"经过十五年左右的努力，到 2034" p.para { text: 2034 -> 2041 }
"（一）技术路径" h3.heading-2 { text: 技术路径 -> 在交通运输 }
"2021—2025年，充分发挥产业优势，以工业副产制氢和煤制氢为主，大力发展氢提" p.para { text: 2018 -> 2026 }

==

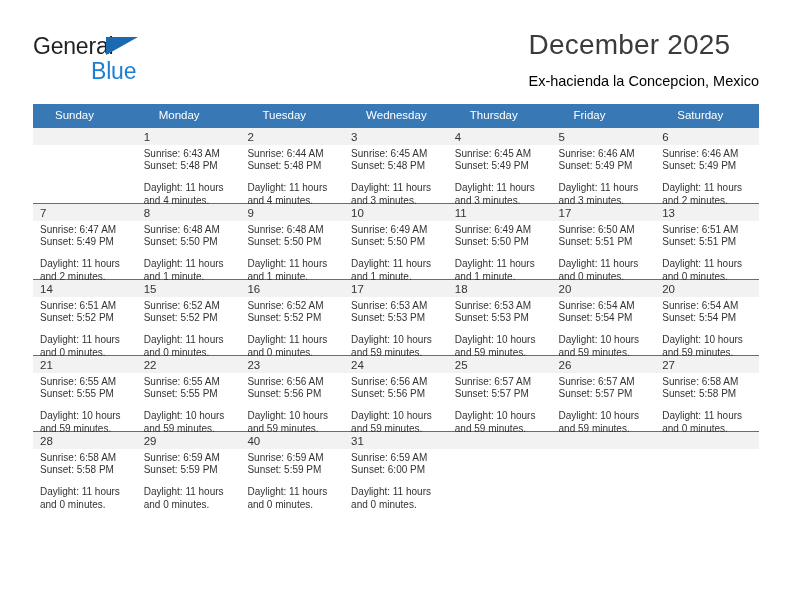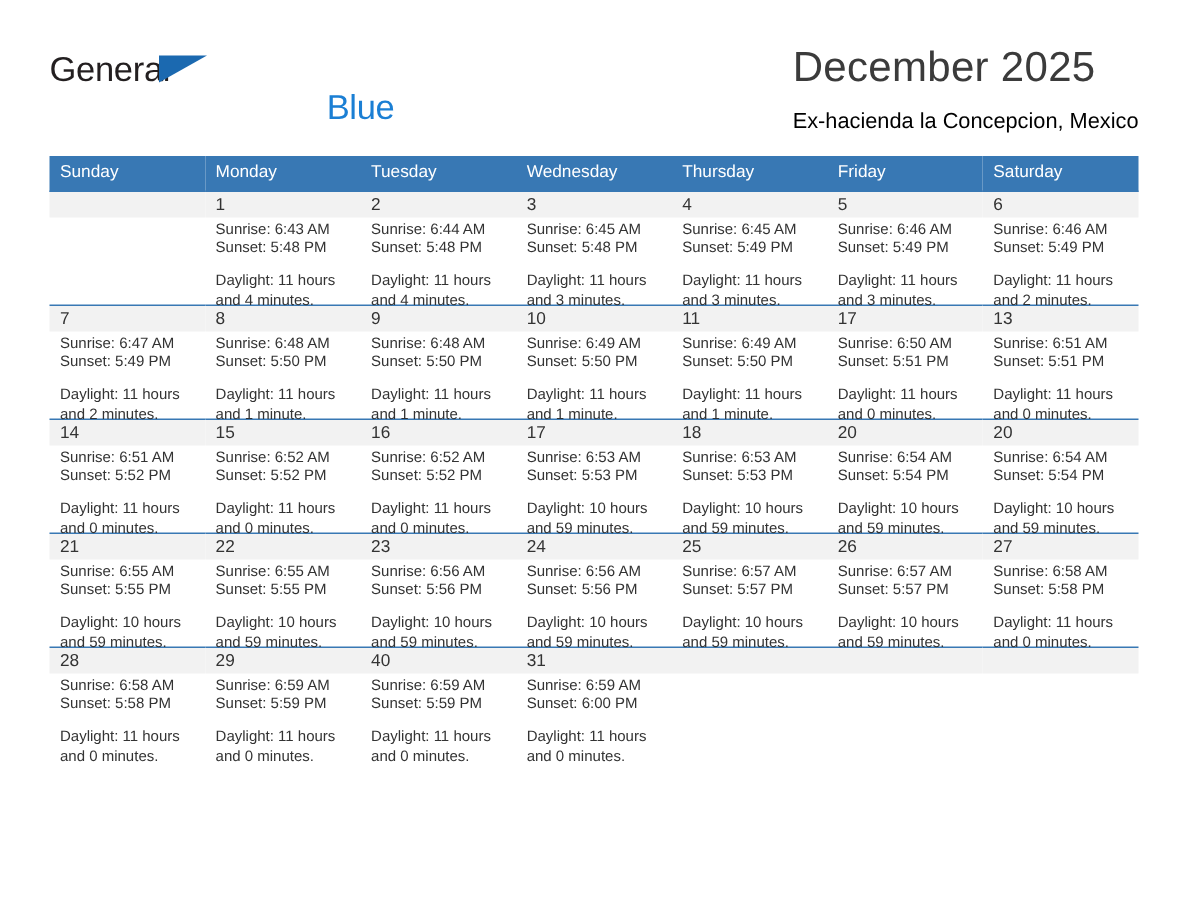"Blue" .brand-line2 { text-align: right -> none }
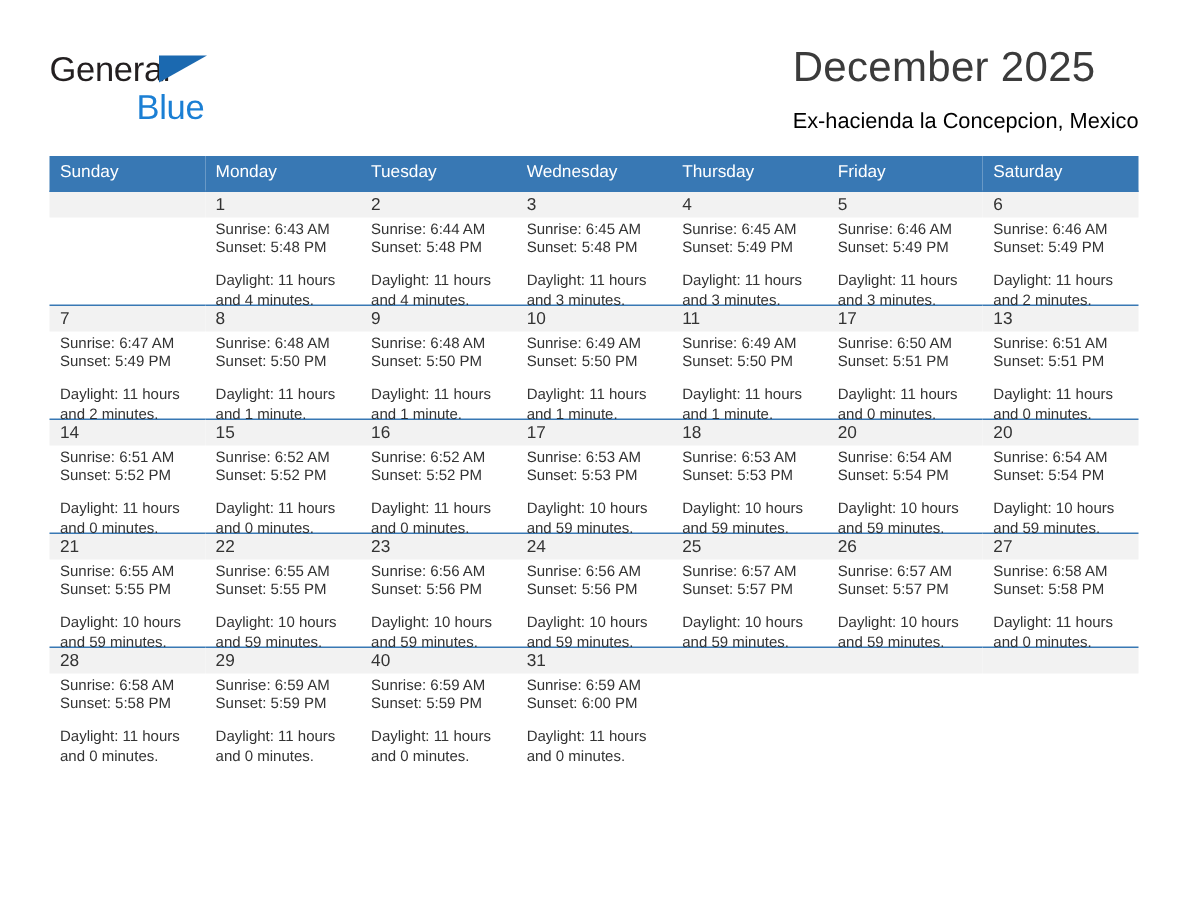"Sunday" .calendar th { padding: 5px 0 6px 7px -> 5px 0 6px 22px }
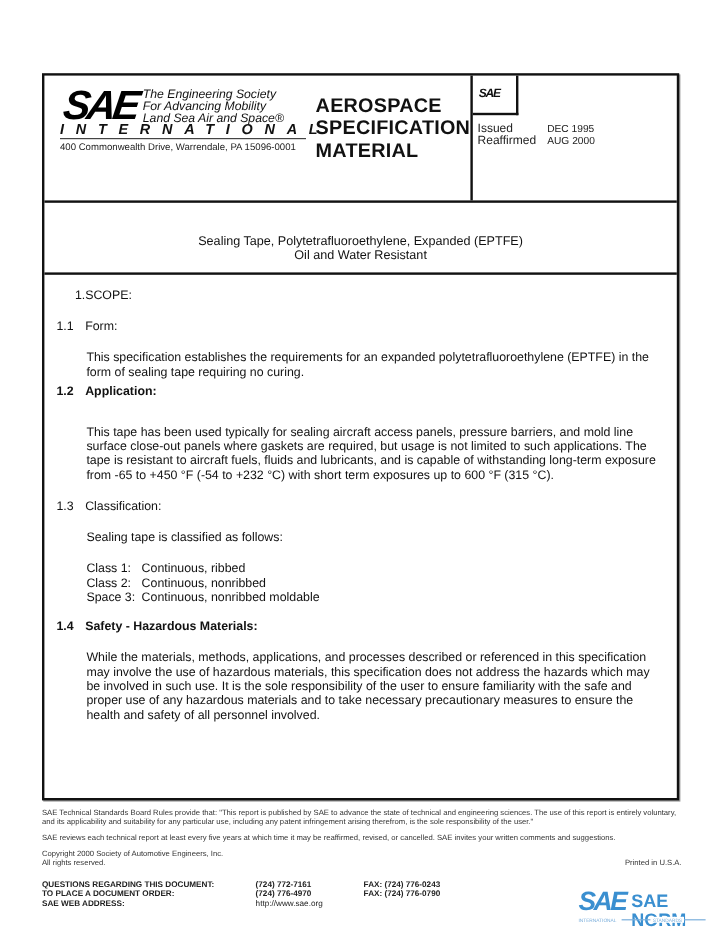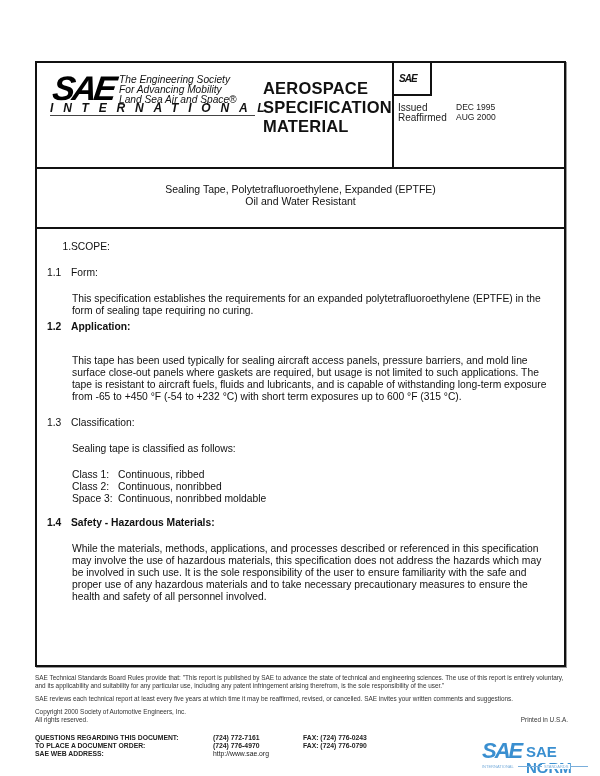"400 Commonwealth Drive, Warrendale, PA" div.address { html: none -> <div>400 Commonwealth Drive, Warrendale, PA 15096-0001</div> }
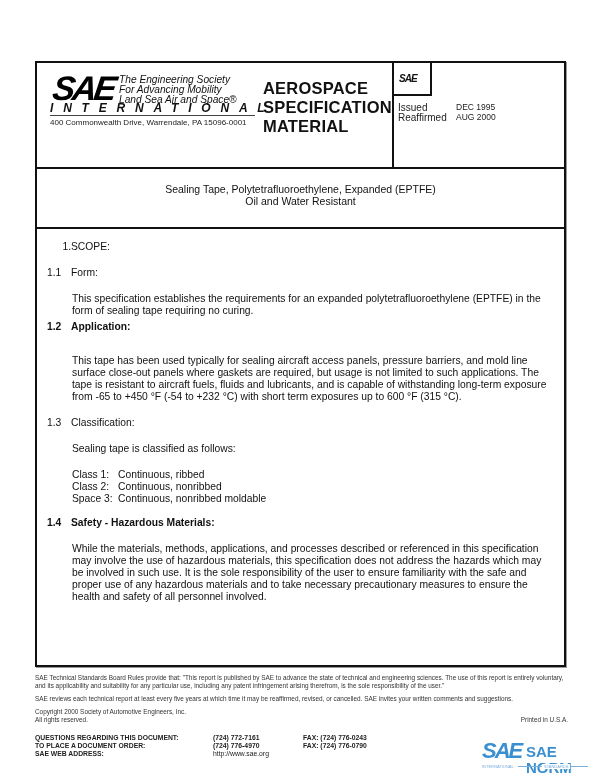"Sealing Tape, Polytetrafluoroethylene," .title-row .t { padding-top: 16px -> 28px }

==

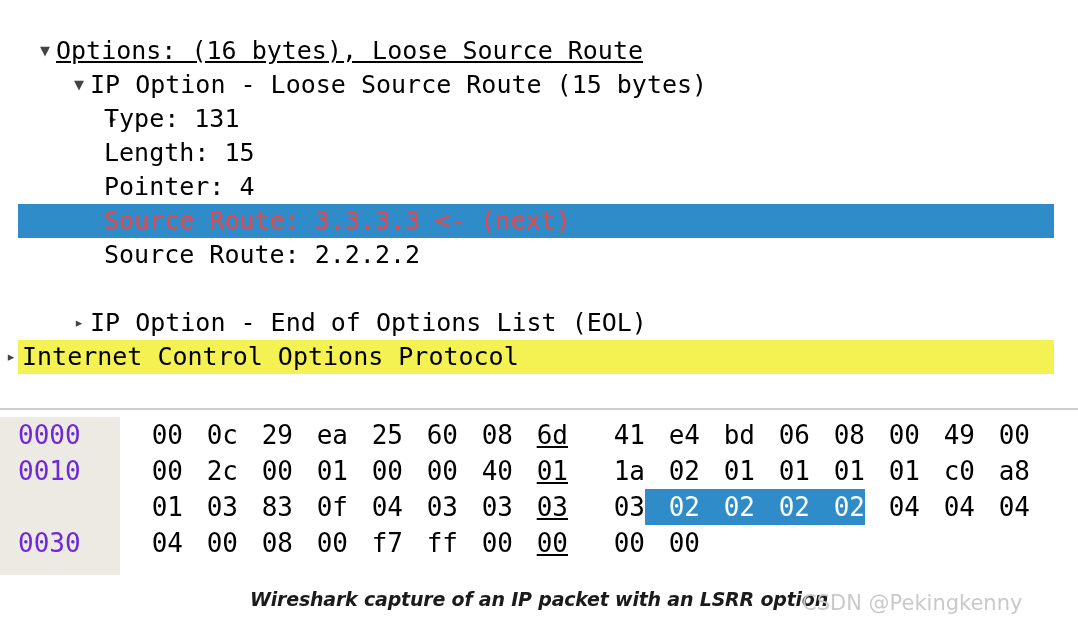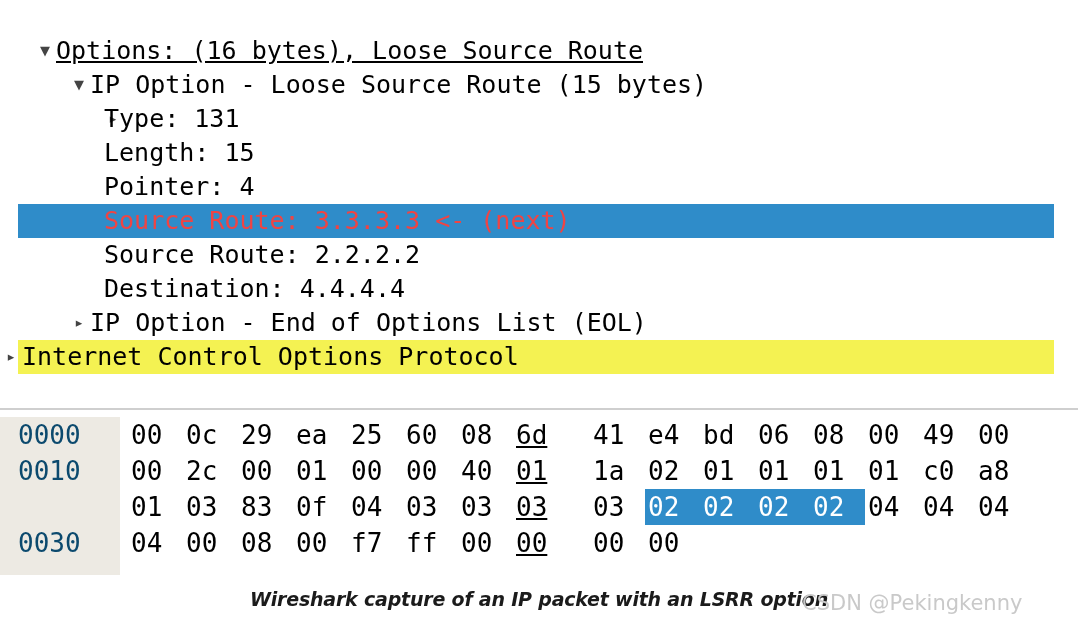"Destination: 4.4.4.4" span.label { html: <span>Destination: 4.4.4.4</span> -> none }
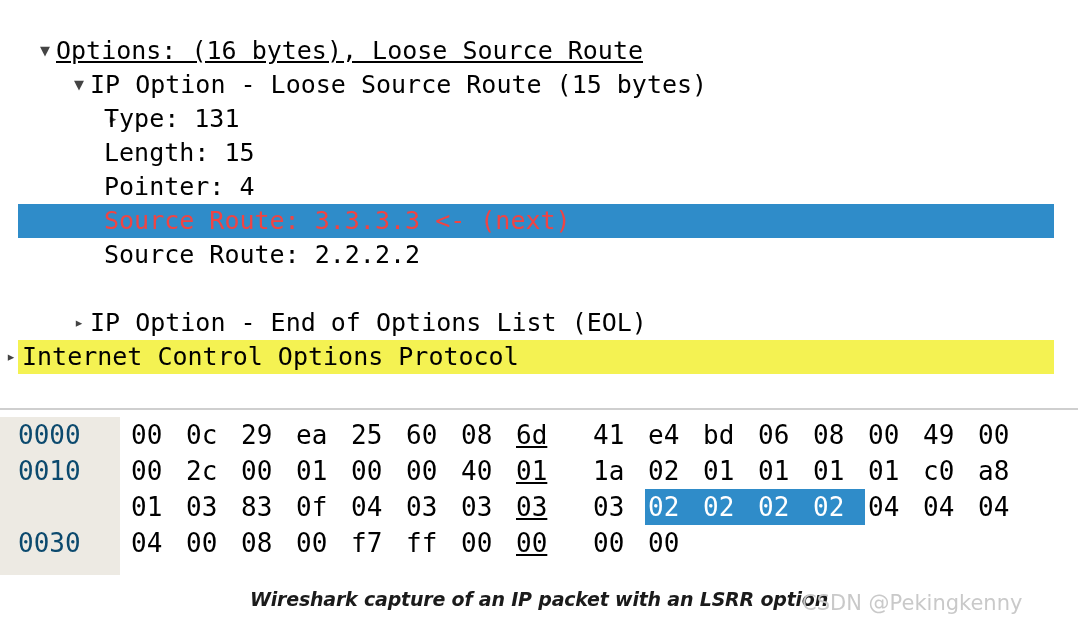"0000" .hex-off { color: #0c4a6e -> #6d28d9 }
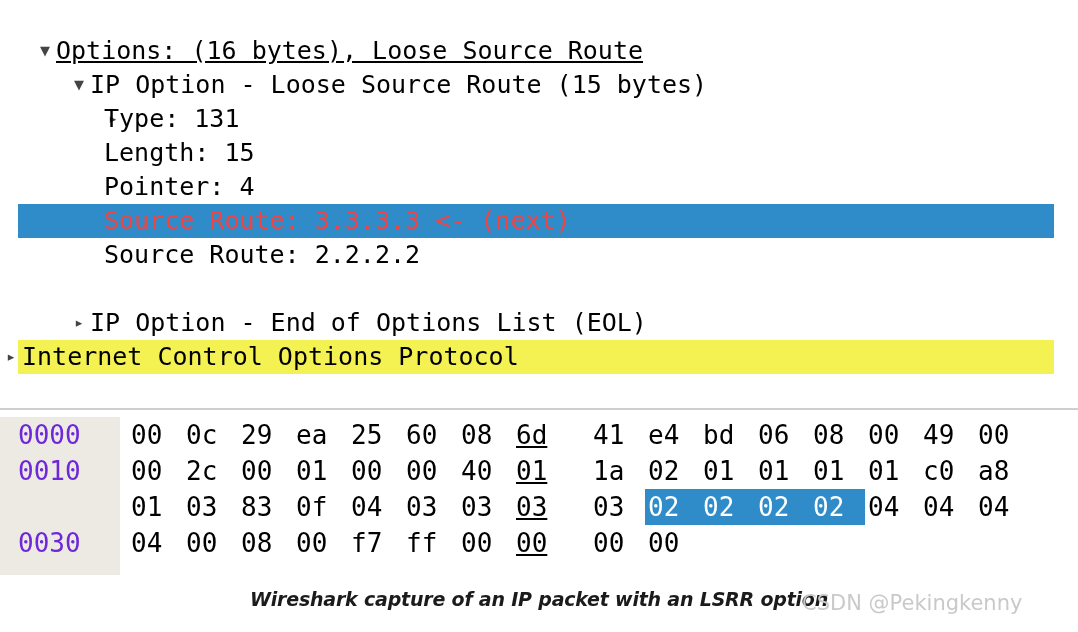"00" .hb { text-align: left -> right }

## Brief
Transcribe each line of the data above, unaltered, from the one where "text: 2034 ->" appears to the one where "text: 2018 ->" appears, inclusive of both.

## Completed task
"经过十五年左右的努力，到 2034" p.para { text: 2034 -> 2041 }
"（一）技术路径" h3.heading-2 { text: 技术路径 -> 在交通运输 }
"2021—2025年，充分发挥产业优势，以工业副产制氢和煤制氢为主，大力发展氢提" p.para { text: 2018 -> 2026 }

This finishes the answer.